● Material to process
- Opening Delimiter -

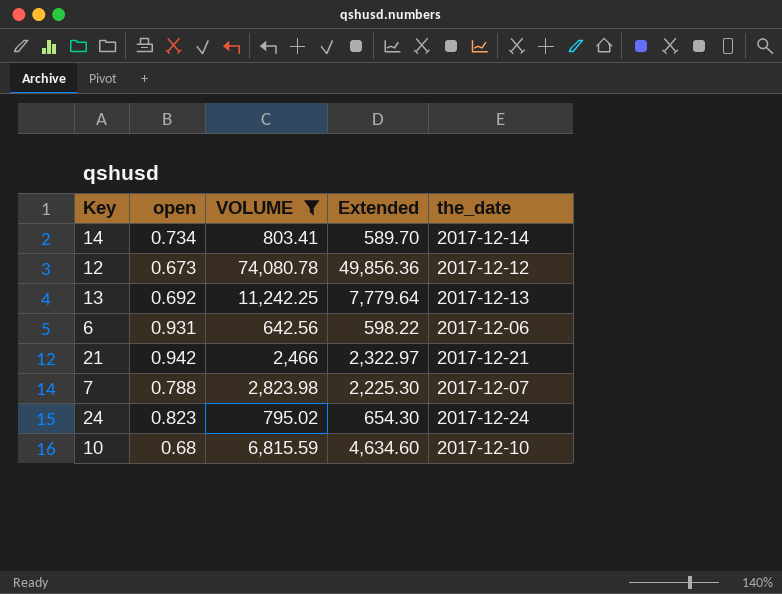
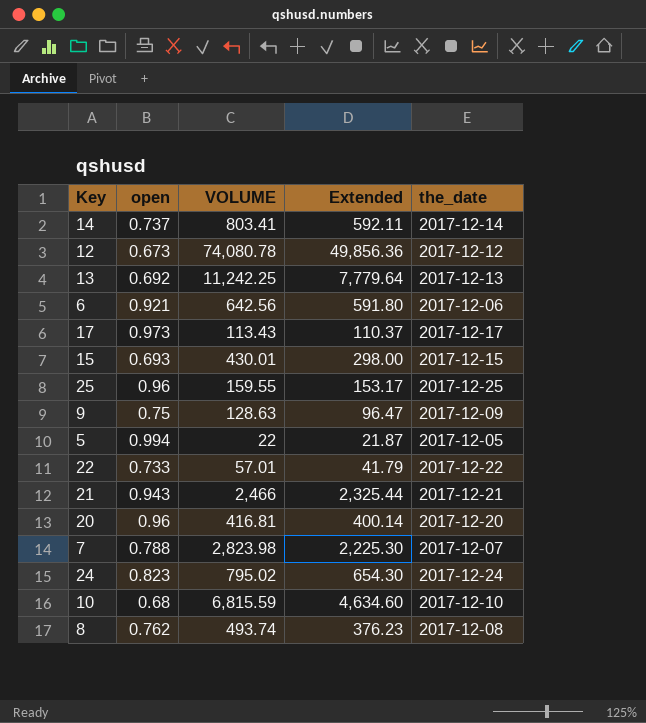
filter: VOLUME >= 642.56 -> none
14 | open: 0.734 -> 0.737
14 | Extended: 589.70 -> 592.11
6 | open: 0.931 -> 0.921
6 | Extended: 598.22 -> 591.80
21 | open: 0.942 -> 0.943
21 | Extended: 2,322.97 -> 2,325.44

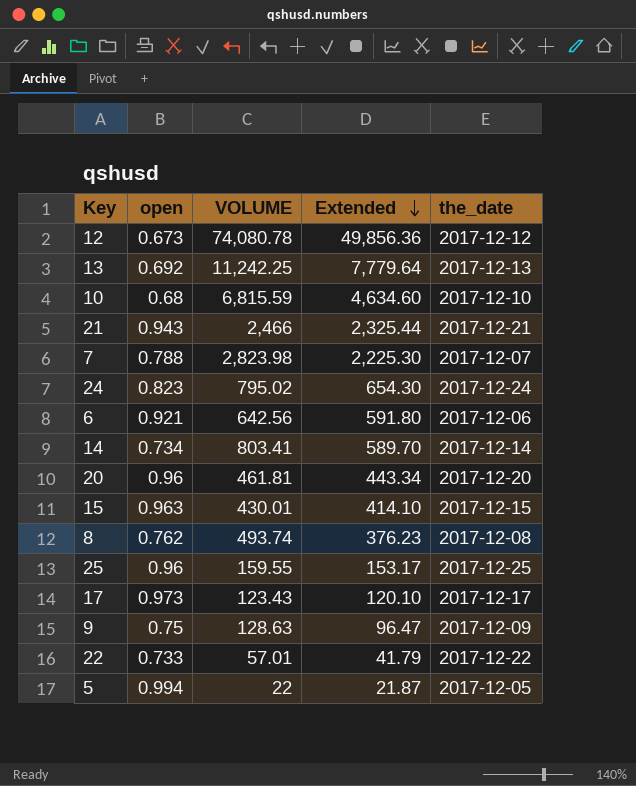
row order: none -> Extended descending
14 | open: 0.737 -> 0.734
14 | Extended: 592.11 -> 589.70
20 | VOLUME: 416.81 -> 461.81
20 | Extended: 400.14 -> 443.34
15 | open: 0.693 -> 0.963
15 | Extended: 298.00 -> 414.10
17 | VOLUME: 113.43 -> 123.43
17 | Extended: 110.37 -> 120.10

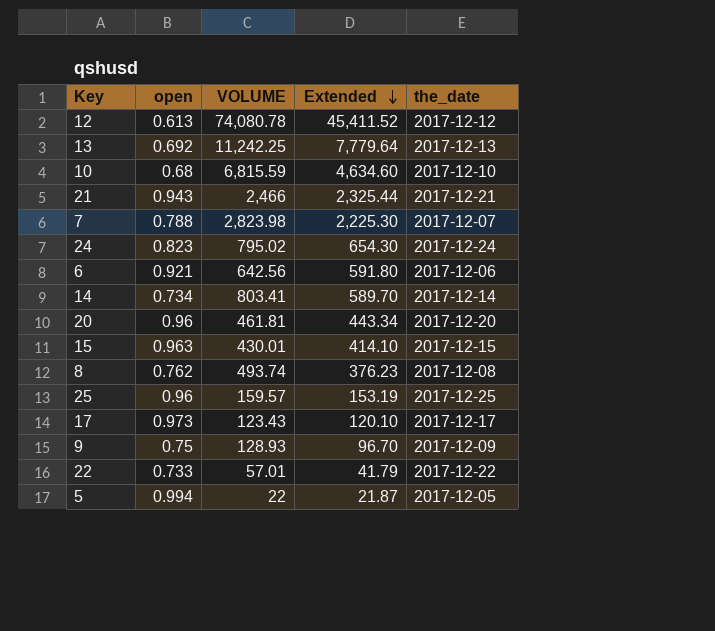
12 | open: 0.673 -> 0.613
12 | Extended: 49,856.36 -> 45,411.52
25 | VOLUME: 159.55 -> 159.57
25 | Extended: 153.17 -> 153.19
9 | VOLUME: 128.63 -> 128.93
9 | Extended: 96.47 -> 96.70

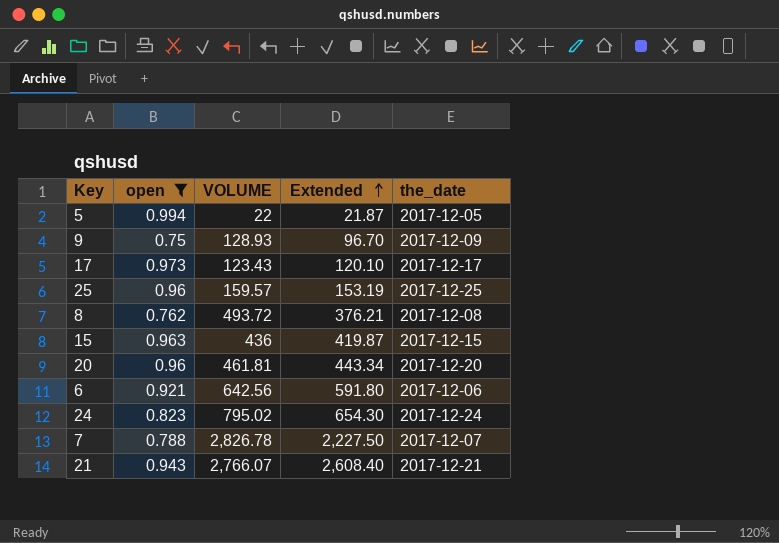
filter: none -> open >= 0.75
row order: Extended descending -> Extended ascending
8 | VOLUME: 493.74 -> 493.72
8 | Extended: 376.23 -> 376.21
15 | VOLUME: 430.01 -> 436
15 | Extended: 414.10 -> 419.87
7 | VOLUME: 2,823.98 -> 2,826.78
7 | Extended: 2,225.30 -> 2,227.50
21 | VOLUME: 2,466 -> 2,766.07
21 | Extended: 2,325.44 -> 2,608.40

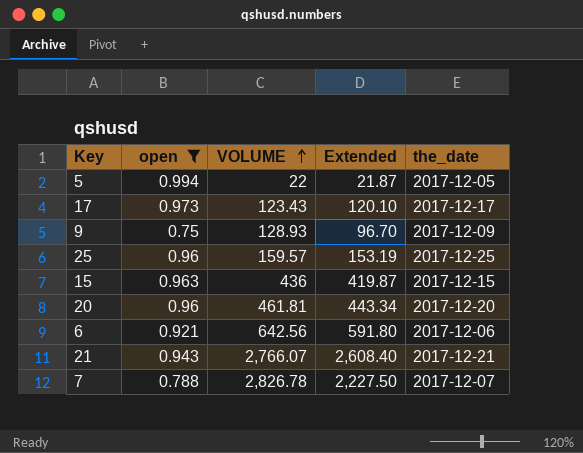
row order: Extended ascending -> VOLUME ascending
row 8: 0.762 | 493.72 | 376.21 | 2017-12-08 -> none
row 24: 0.823 | 795.02 | 654.30 | 2017-12-24 -> none

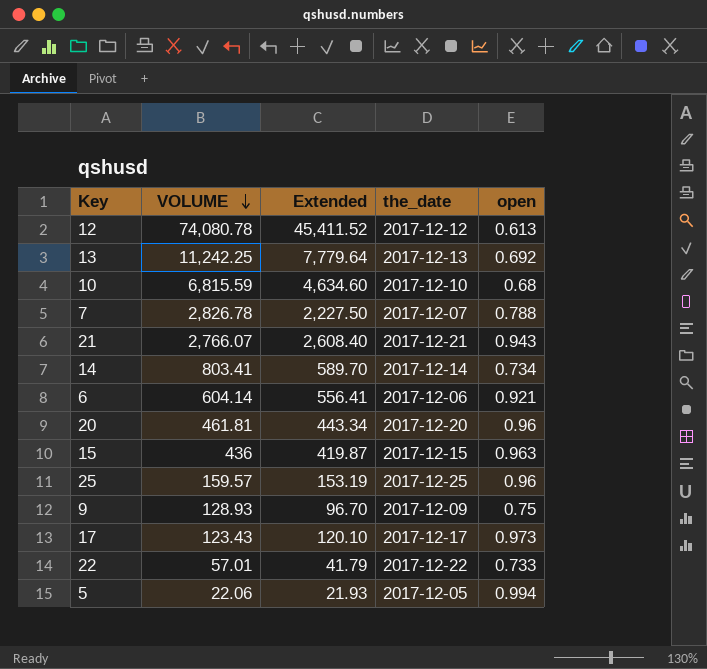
filter: open >= 0.75 -> none
row order: VOLUME ascending -> VOLUME descending
column open | position: 2 -> 5
6 | VOLUME: 642.56 -> 604.14
6 | Extended: 591.80 -> 556.41
5 | VOLUME: 22 -> 22.06
5 | Extended: 21.87 -> 21.93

- Closing Delimiter -

● What the task asks
In the records above, find the line with "25 | VOLUME: 159.55 -> 159.57". Print exactly from there through the line with "8 | Extended: 376.23 -> 376.21", minus the pictures.

● The completed task
25 | VOLUME: 159.55 -> 159.57
25 | Extended: 153.17 -> 153.19
9 | VOLUME: 128.63 -> 128.93
9 | Extended: 96.47 -> 96.70

filter: none -> open >= 0.75
row order: Extended descending -> Extended ascending
8 | VOLUME: 493.74 -> 493.72
8 | Extended: 376.23 -> 376.21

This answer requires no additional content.